# [WORK REQUEST]
Scan the lines below and report each one containing "background" by copying it.

# [DATA FOR THE TASK]
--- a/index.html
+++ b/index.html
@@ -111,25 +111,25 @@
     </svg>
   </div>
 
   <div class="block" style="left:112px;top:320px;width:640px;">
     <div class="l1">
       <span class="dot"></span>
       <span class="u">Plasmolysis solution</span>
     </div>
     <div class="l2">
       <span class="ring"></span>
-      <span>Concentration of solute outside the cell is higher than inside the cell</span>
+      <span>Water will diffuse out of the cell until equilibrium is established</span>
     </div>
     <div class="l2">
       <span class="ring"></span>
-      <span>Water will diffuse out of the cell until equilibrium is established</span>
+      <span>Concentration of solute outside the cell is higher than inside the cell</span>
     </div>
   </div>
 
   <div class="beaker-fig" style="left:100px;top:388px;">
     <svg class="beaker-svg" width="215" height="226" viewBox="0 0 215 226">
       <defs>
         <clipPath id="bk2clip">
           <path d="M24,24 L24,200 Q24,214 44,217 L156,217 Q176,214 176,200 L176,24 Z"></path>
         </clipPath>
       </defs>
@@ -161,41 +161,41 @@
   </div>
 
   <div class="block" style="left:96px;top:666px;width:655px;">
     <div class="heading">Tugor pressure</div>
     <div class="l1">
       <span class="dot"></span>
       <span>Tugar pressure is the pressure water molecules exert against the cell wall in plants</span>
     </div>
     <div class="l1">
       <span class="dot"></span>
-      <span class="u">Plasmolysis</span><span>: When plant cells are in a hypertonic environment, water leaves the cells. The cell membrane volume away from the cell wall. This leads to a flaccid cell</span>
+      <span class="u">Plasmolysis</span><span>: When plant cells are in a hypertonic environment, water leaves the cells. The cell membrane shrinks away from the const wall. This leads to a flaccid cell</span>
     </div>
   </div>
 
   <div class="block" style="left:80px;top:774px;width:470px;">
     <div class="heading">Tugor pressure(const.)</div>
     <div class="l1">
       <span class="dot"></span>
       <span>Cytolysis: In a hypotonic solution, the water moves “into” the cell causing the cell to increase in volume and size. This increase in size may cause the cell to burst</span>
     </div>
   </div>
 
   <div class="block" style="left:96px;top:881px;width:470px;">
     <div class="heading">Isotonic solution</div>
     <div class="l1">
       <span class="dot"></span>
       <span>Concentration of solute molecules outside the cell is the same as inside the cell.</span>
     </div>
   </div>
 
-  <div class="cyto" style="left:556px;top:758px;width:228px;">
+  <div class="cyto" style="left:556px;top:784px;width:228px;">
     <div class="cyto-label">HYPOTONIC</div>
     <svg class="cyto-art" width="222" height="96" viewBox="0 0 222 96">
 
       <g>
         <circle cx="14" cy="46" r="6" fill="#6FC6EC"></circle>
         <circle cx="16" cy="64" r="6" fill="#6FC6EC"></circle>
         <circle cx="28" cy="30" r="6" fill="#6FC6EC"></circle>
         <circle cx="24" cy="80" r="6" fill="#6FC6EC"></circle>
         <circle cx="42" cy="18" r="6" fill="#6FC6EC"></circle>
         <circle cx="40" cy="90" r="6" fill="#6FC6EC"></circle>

---

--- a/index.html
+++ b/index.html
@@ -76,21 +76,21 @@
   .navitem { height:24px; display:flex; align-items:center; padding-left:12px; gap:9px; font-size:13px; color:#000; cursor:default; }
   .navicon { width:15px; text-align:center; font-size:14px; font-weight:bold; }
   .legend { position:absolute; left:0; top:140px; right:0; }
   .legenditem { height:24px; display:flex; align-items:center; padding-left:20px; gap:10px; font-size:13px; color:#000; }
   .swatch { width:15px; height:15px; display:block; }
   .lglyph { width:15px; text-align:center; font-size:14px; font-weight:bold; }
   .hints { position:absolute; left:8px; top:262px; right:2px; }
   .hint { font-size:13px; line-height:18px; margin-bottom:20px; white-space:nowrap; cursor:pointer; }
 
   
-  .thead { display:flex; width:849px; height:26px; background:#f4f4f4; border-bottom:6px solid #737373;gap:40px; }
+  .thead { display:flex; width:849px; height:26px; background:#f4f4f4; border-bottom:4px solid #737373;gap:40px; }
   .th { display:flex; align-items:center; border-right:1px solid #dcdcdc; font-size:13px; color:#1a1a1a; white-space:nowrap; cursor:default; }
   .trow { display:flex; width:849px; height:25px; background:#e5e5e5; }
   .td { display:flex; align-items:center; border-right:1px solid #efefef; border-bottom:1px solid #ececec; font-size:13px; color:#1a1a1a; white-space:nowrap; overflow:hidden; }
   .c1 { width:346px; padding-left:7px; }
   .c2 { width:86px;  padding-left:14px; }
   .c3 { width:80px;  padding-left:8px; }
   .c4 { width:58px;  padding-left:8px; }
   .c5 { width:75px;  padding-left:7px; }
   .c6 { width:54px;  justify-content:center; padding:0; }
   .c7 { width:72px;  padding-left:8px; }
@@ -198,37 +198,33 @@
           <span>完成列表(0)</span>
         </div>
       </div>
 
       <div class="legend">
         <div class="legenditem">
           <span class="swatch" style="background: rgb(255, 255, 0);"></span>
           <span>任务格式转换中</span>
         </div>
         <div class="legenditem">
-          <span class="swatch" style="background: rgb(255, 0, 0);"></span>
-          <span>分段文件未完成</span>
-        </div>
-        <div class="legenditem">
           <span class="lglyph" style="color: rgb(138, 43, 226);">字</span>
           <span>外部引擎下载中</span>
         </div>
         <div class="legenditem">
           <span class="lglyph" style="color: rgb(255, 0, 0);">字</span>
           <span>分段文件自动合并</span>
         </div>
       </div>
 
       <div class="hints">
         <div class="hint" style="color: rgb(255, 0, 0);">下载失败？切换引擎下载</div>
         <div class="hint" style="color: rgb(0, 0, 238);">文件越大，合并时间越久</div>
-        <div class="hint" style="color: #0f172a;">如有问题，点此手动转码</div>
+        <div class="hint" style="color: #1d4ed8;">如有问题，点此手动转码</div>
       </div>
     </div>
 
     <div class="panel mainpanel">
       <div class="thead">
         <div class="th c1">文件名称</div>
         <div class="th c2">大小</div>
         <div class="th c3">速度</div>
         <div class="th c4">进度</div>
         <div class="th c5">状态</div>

---

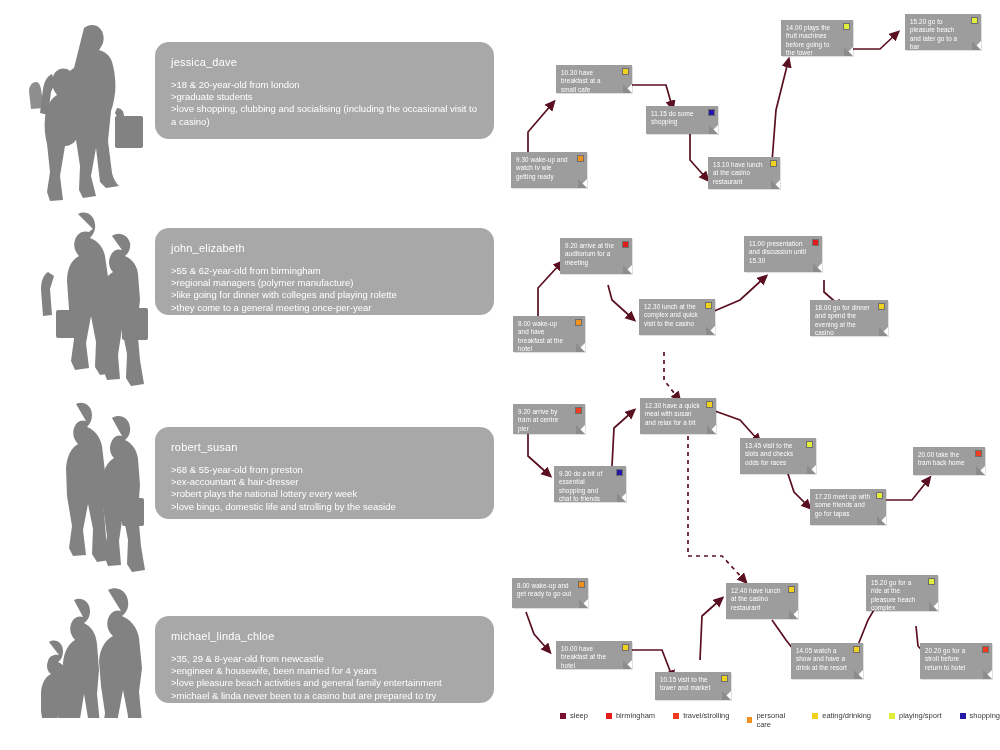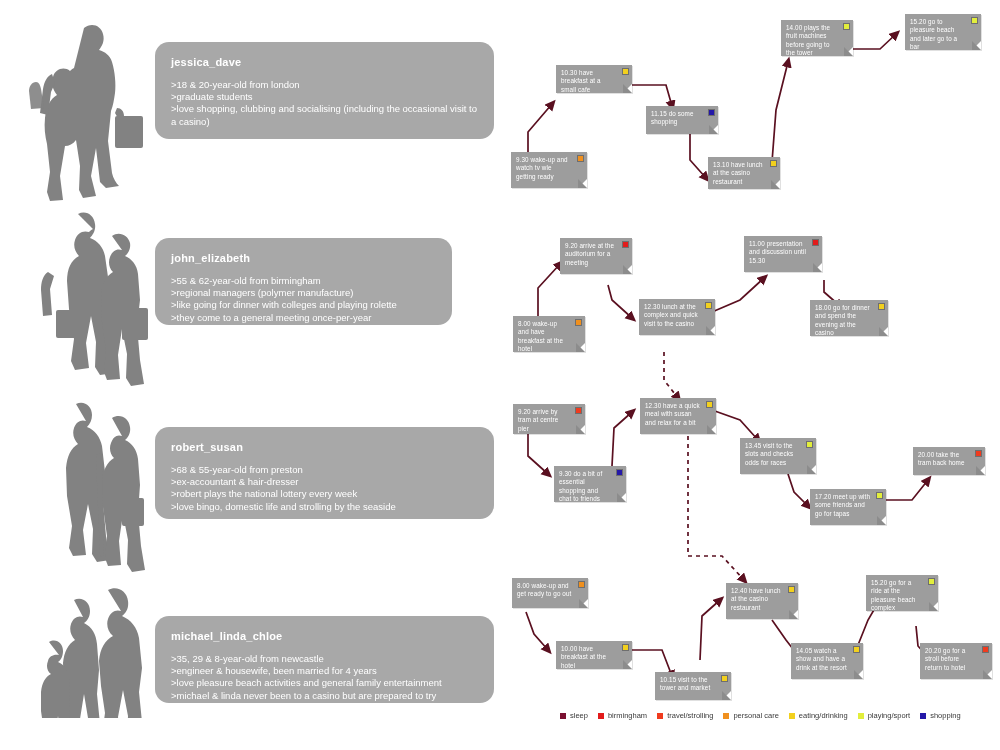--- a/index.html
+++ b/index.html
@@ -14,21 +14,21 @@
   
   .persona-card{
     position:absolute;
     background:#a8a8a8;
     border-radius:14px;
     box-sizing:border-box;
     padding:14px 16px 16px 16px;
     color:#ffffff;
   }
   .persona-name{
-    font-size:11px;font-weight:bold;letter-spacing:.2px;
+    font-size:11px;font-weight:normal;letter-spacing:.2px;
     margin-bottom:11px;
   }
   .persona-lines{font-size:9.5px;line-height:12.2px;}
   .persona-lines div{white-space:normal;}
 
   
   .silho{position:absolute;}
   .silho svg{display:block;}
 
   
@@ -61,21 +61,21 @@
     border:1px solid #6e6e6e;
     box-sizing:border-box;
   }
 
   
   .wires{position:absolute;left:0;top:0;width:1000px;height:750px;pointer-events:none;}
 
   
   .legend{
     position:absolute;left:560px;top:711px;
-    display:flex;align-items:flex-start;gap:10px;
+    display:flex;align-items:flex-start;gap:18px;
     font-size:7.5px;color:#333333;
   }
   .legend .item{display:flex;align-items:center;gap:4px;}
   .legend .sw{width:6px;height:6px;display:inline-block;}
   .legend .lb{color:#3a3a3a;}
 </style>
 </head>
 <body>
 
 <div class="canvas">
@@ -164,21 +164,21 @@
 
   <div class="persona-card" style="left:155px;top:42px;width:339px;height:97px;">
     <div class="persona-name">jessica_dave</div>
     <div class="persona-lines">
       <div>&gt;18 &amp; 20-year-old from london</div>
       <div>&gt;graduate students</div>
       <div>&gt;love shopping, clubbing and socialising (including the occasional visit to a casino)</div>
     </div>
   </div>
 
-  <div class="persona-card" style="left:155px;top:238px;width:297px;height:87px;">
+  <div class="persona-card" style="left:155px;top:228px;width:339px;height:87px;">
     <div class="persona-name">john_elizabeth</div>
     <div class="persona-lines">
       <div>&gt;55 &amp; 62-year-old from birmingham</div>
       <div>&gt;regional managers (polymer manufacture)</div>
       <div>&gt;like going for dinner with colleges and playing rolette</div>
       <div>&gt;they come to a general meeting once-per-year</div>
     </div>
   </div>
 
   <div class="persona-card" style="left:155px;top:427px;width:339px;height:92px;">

# [REPLY]
-  .thead { display:flex; width:849px; height:26px; background:#f4f4f4; border-bottom:6px solid #737373;gap:40px; }
+  .thead { display:flex; width:849px; height:26px; background:#f4f4f4; border-bottom:4px solid #737373;gap:40px; }
   .trow { display:flex; width:849px; height:25px; background:#e5e5e5; }
           <span class="swatch" style="background: rgb(255, 255, 0);"></span>
-          <span class="swatch" style="background: rgb(255, 0, 0);"></span>
     background:#a8a8a8;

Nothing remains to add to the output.